(Content revision data)
────────────────────────────────────────
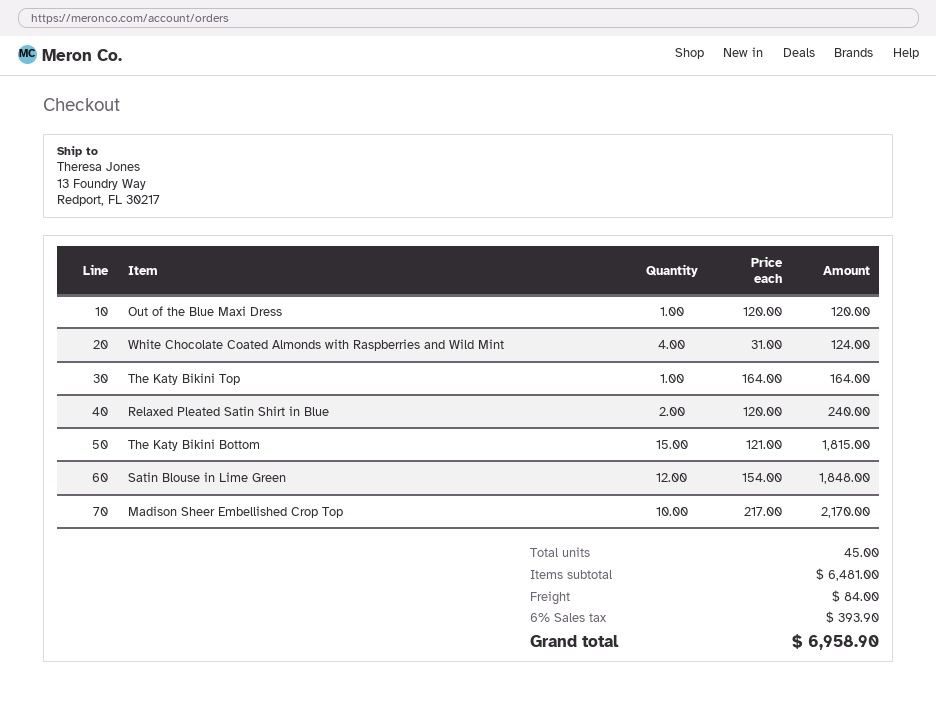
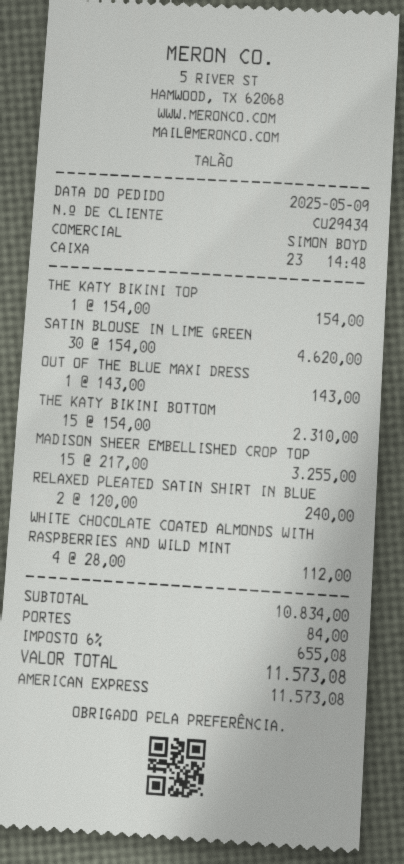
Out of the Blue Maxi Dress: 1 x 120.00 = 120.00 -> 1 x 143.00 = 143.00
White Chocolate Coated Almonds with Raspberries and Wild Mint: 4 x 31.00 = 124.00 -> 4 x 28.00 = 112.00
The Katy Bikini Top: 1 x 164.00 = 164.00 -> 1 x 154.00 = 154.00
The Katy Bikini Bottom: 15 x 121.00 = 1815.00 -> 15 x 154.00 = 2310.00
Satin Blouse in Lime Green: 12 x 154.00 = 1848.00 -> 30 x 154.00 = 4620.00
Madison Sheer Embellished Crop Top: 10 x 217.00 = 2170.00 -> 15 x 217.00 = 3255.00
subtotal: 6481.00 -> 10834.00
tax: 6% = 393.90 -> 6% = 655.08
total: 6958.90 -> 11573.08

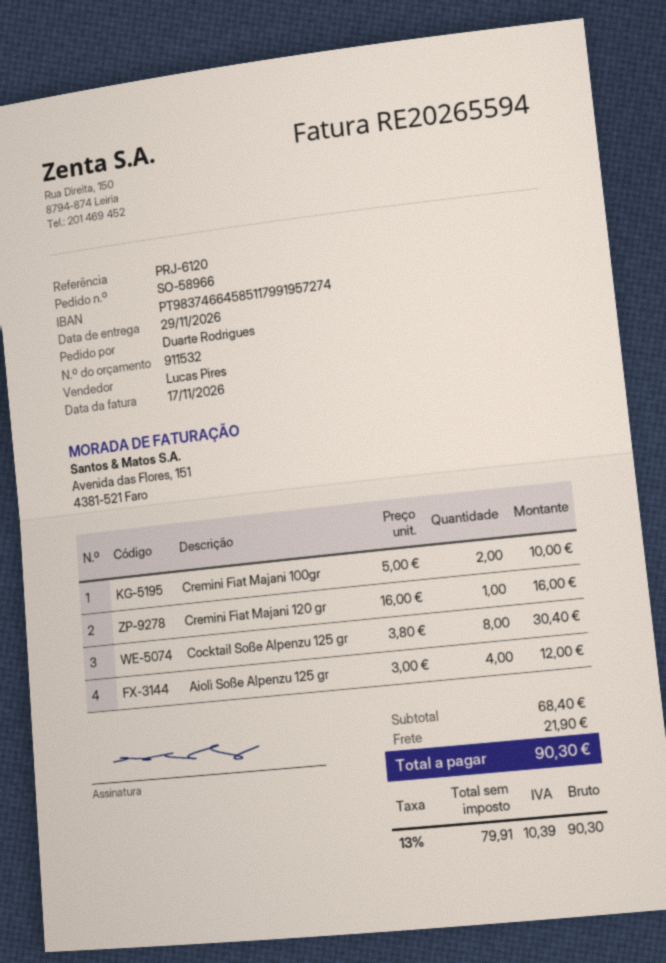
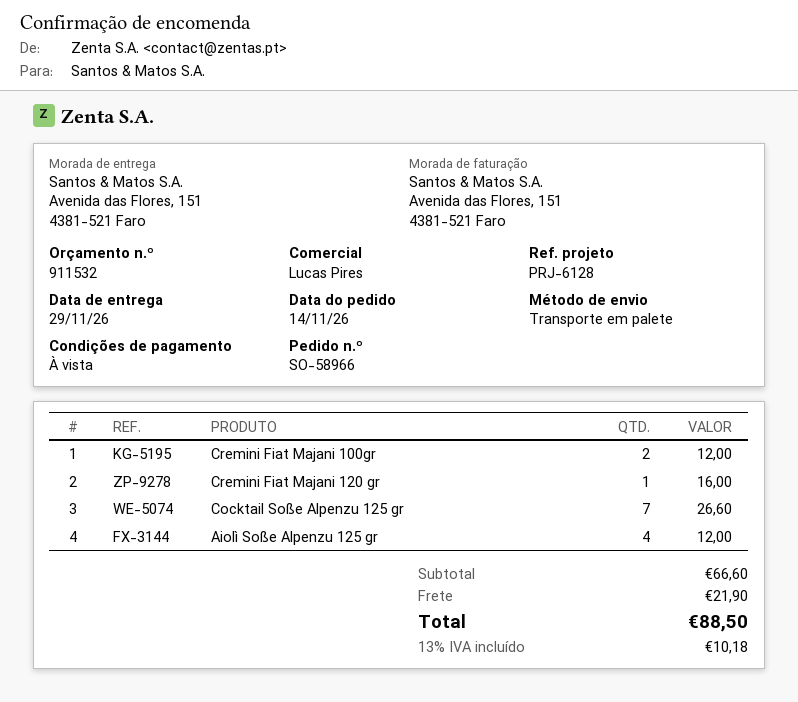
reference: PRJ-6120 -> PRJ-6128
Cremini Fiat Majani 100gr: 2 for 10.00 -> 2 for 12.00
Cocktail Soße Alpenzu 125 gr: 8 for 30.40 -> 7 for 26.60
subtotal: 68.40 -> 66.60
tax: 13% = 10.39 -> 13% = 10.18
total: 90.30 -> 88.50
────────────────────────────────────────
§ Task prompt
Using the entries above, give the number of lines that include "subtotal", with no added words.

§ Solution for this task
2